- _What to work on_
What follows is a set of records. Retype them exactly, leaving out the pictures.
Working data START
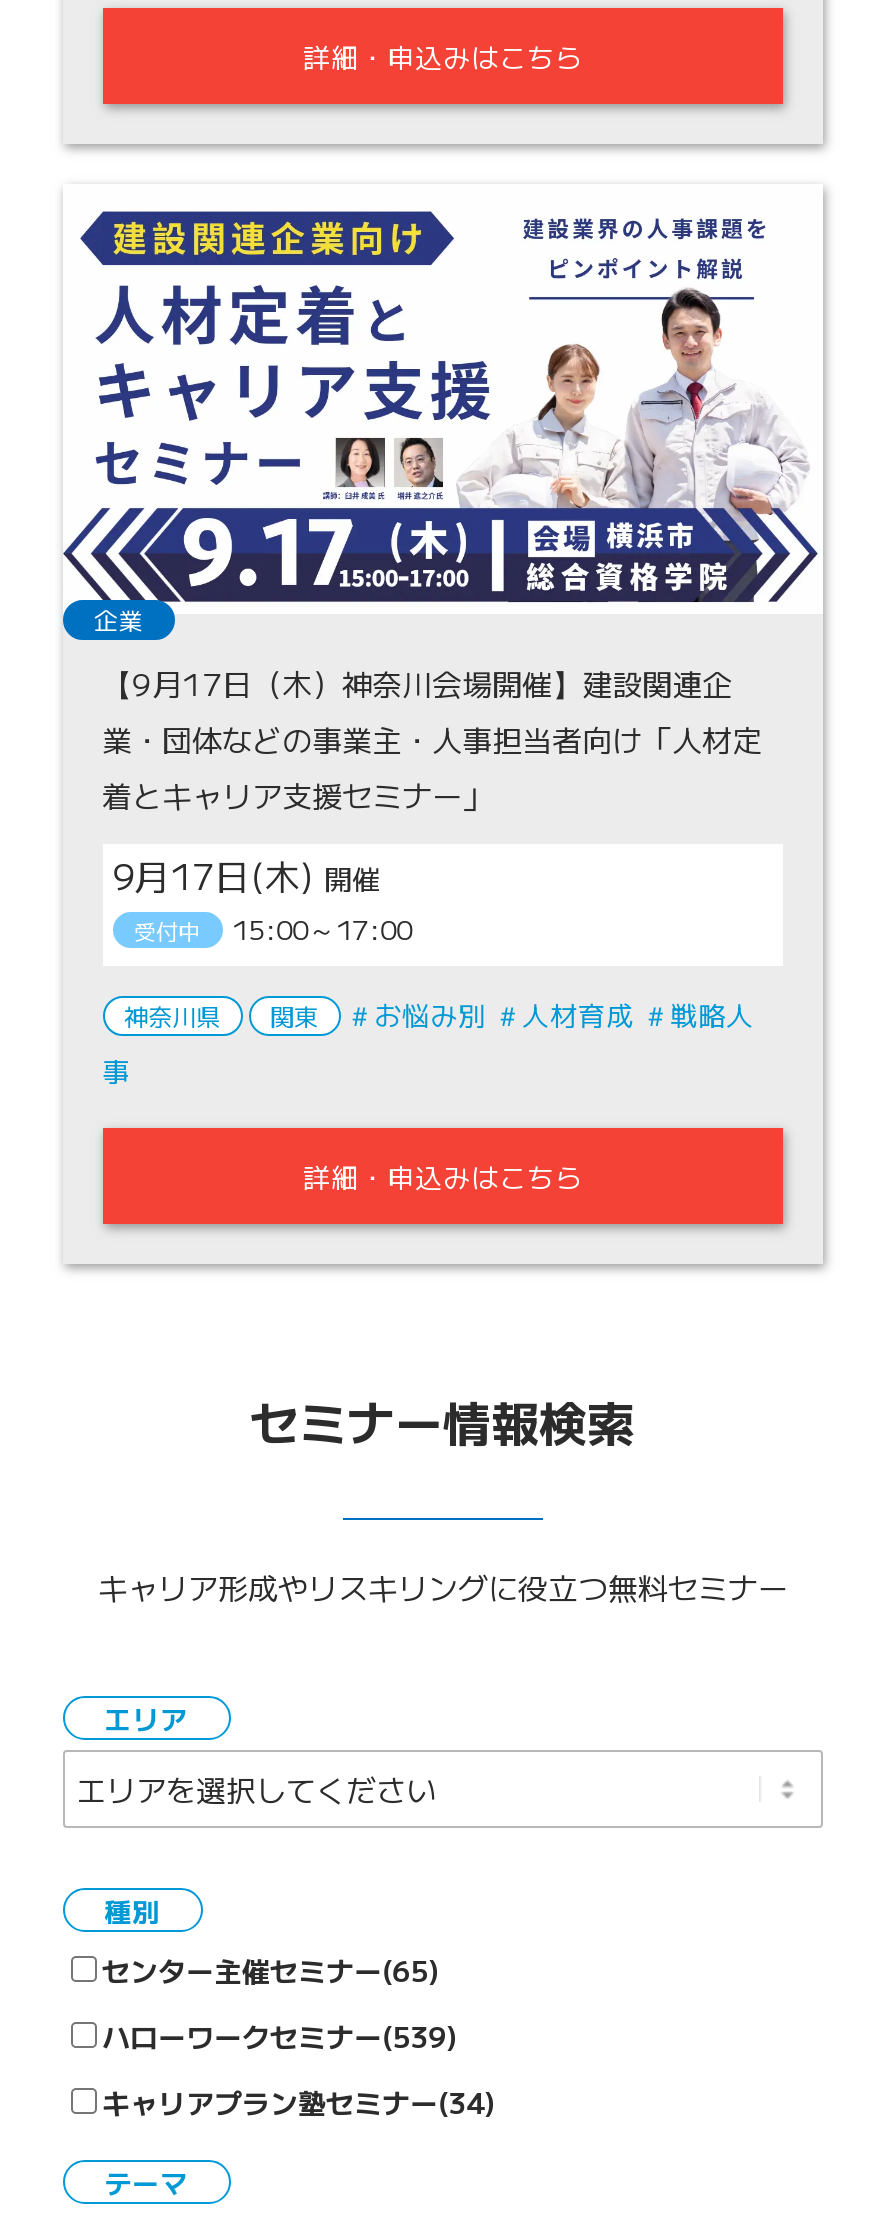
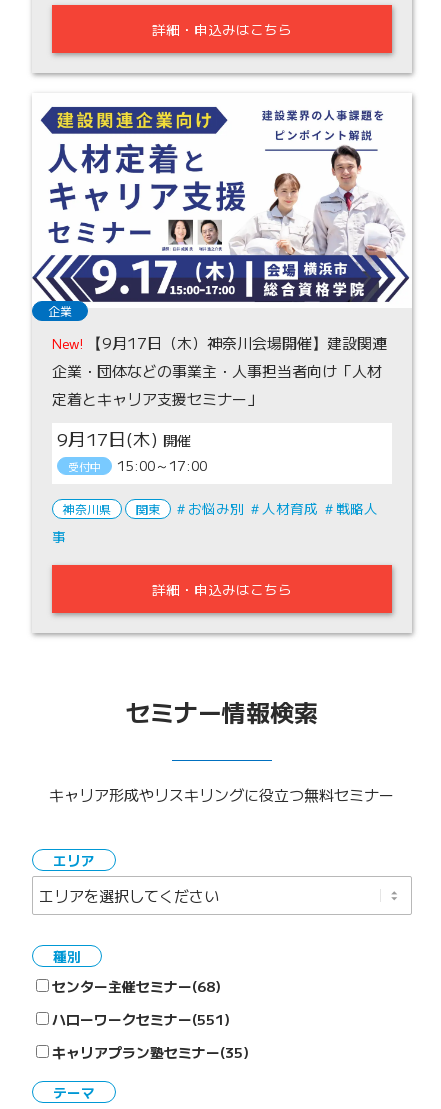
- 【9月17日（木）神奈川会場開催】建設関連企
- 業・団体などの事業主・人事担当者向け「人材定
- 着とキャリア支援セミナー」
+ New!【9月17日（木）神奈川会場開催】建設関連
+ 企業・団体などの事業主・人事担当者向け「人材
+ 定着とキャリア支援セミナー」

- センター主催セミナー(65)
+ センター主催セミナー(68)

- ハローワークセミナー(539)
+ ハローワークセミナー(551)

- キャリアプラン塾セミナー(34)
+ キャリアプラン塾セミナー(35)
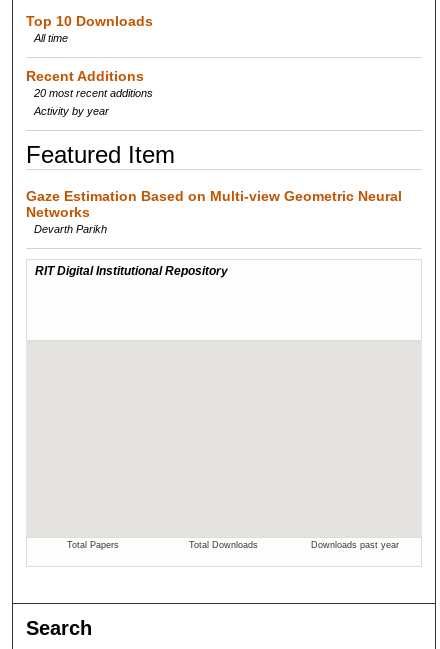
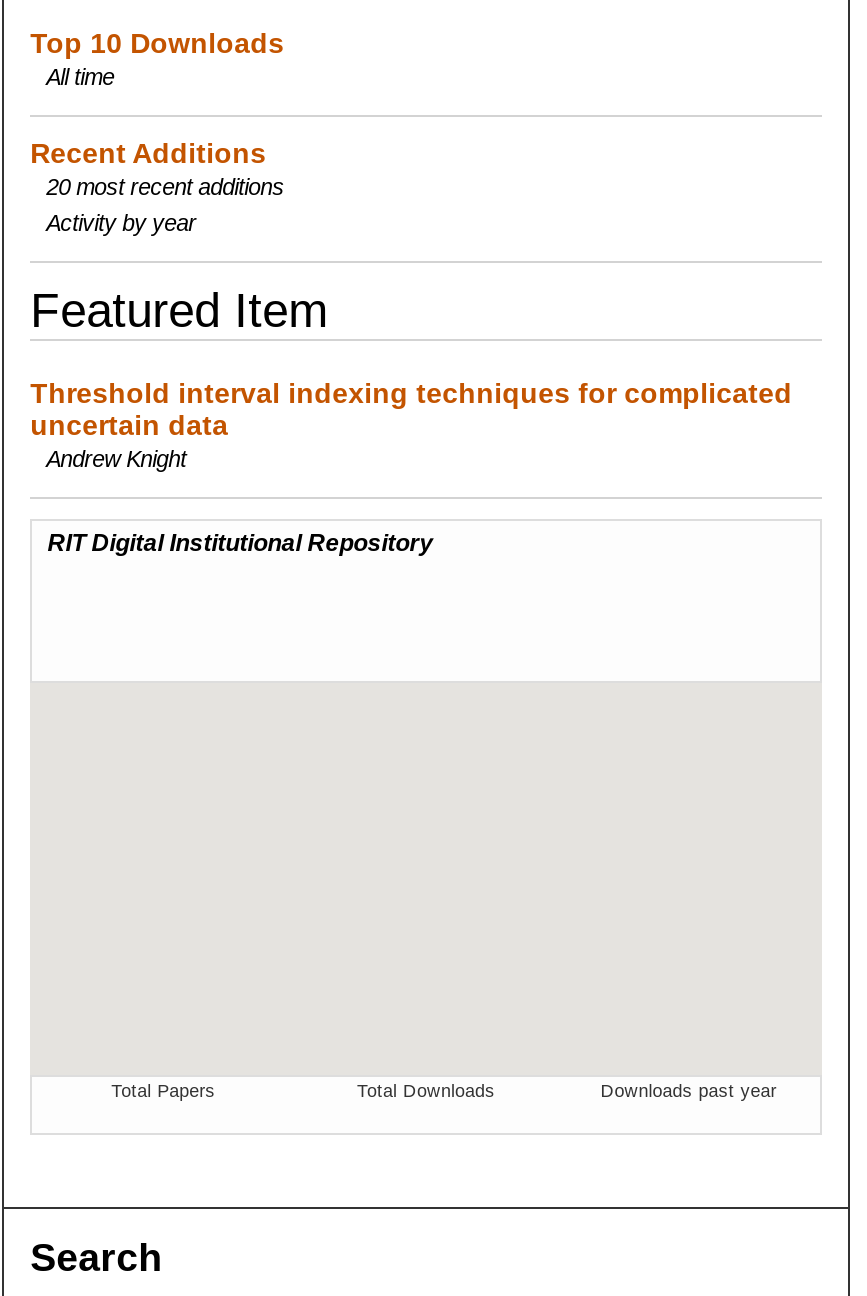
- Gaze Estimation Based on Multi-view Geometric Neural
- Networks
- Devarth Parikh
+ Threshold interval indexing techniques for complicated
+ uncertain data
+ Andrew Knight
Working data END
- _Expected answer_
- 【9月17日（木）神奈川会場開催】建設関連企
- 業・団体などの事業主・人事担当者向け「人材定
- 着とキャリア支援セミナー」
+ New!【9月17日（木）神奈川会場開催】建設関連
+ 企業・団体などの事業主・人事担当者向け「人材
+ 定着とキャリア支援セミナー」

- センター主催セミナー(65)
+ センター主催セミナー(68)

- ハローワークセミナー(539)
+ ハローワークセミナー(551)

- キャリアプラン塾セミナー(34)
+ キャリアプラン塾セミナー(35)
- Gaze Estimation Based on Multi-view Geometric Neural
- Networks
- Devarth Parikh
+ Threshold interval indexing techniques for complicated
+ uncertain data
+ Andrew Knight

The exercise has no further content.